Mieux vaut donc choisir ; et savourer le bon grain.
Le dernier est de ceux-là.
Peut-être Amélie Nothomb n'est-elle d'ailleurs jamais aussi convaincante que lorsqu'elle embarque son lecteur au Japon. L'on pense à Stupeurs et tremblements et à Métaphysique des tubes mais avec un petit quelque chose en mieux.
Donc notre Amélie, à 21 ans, retourne seule au Japon après de longues années de manque. Bien décidée à devenir une vraie Japonaise, elle se dit que pour apprendre la langue, le plus efficace est certainement de donner des cours de français à un Japonais. Aussitôt dit, aussitôt fait.

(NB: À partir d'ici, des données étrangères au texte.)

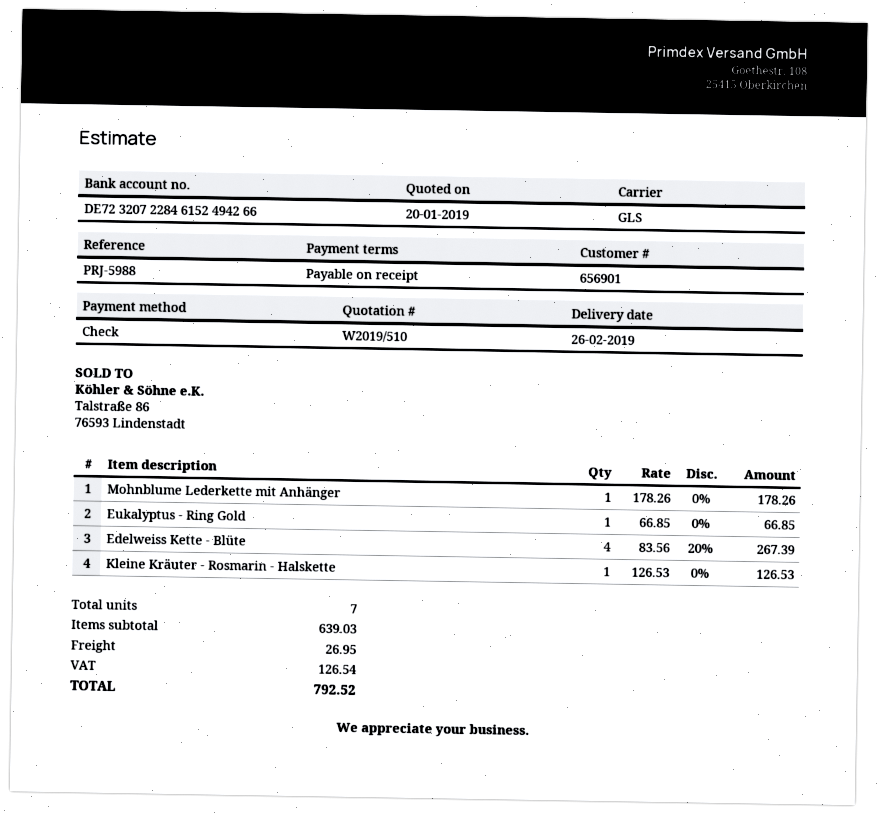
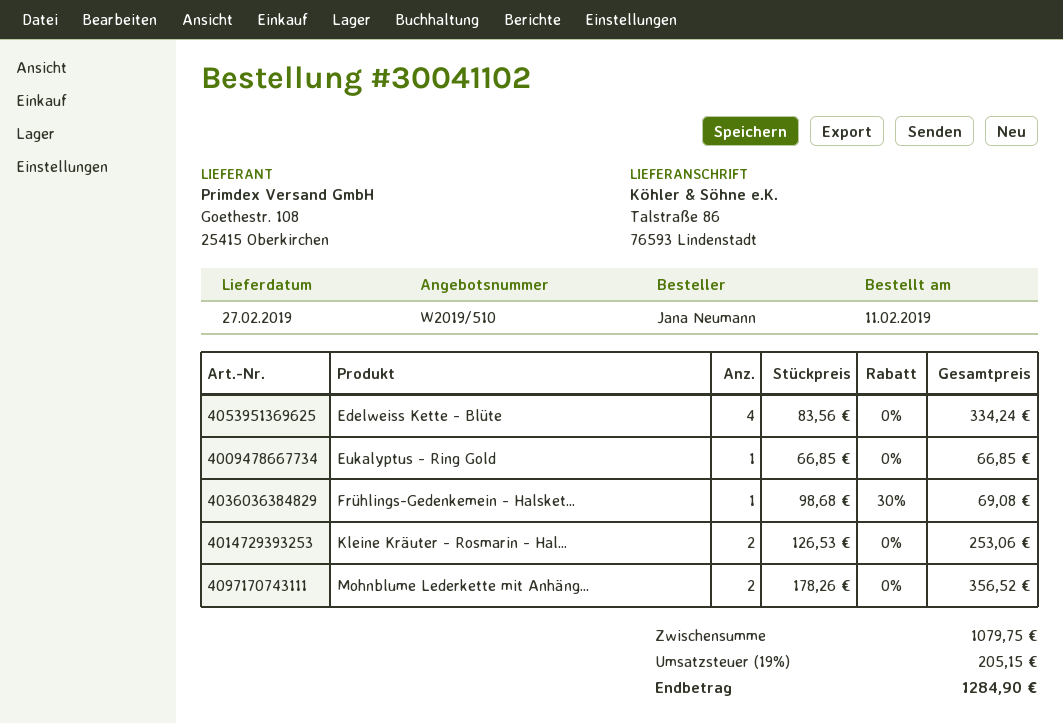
delivery date: 2019-02-26 -> 2019-02-27
Mohnblume Lederkette mit Anhänger: 1 x 178.26 = 178.26 -> 2 x 178.26 = 356.52
Edelweiss Kette - Blüte: 4 x 83.56 - 20% = 267.39 -> 4 x 83.56 = 334.24
Kleine Kräuter - Rosmarin - Halskette: 1 x 126.53 = 126.53 -> 2 x 126.53 = 253.06
Frühlings-Gedenkemein - Halsket...: none -> 1 x 98.68 - 30% = 69.08
subtotal: 639.03 -> 1079.75
shipping: 26.95 -> none
tax: 126.54 -> 205.15
total: 792.52 -> 1284.90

L'éducation de son élève est exemplaire, sa famille riche, son profil parfaitement dessiné. Et voici qu'il tombe amoureux de son jeune professeur. Et elle ? Elle, elle se contente de le trouver à son goût. Ce qui, pour Amélie, est déjà beaucoup, car, dit-elle "Si j'avais déjà flambé à maintes reprises, jamais encore je n'avais eu de goût pour quiconque".
Donc Ni d'Eve ni d'Adam, c'est Amélie et son fiancé certes, mais Amélie au Japon avant tout. Folle de joie seule dans la montagne enneigée, elle entre en transe devant le Mont Fuji qu'elle appelle son ami. Elle loue la beauté des arbres et cite Brassens à l'occasion, tout en passant de l'exaltation la plus délirante à l'angoisse la plus irrationnelle, de la surexcitation physique et mentale à l'évanouissement. Et si elle adore les bains bouillants et la neige glacée, elle aime davantage encore les deux à la fois. Terrible et délicieuse Amélie, toujours en mouvement, toujours si vivante. Elle ne s'oublie jamais Amélie ; ce n'est pas un fiancé, fût-il tokyoïte, qui la détournerait d'elle-même.
Elle donne en tout cas l'heureuse impression de sincérité, d'une "personnalité" qui se raconte. On s'attache, on rit, on rit d'elle (et de nous parfois au passage) ; on aime.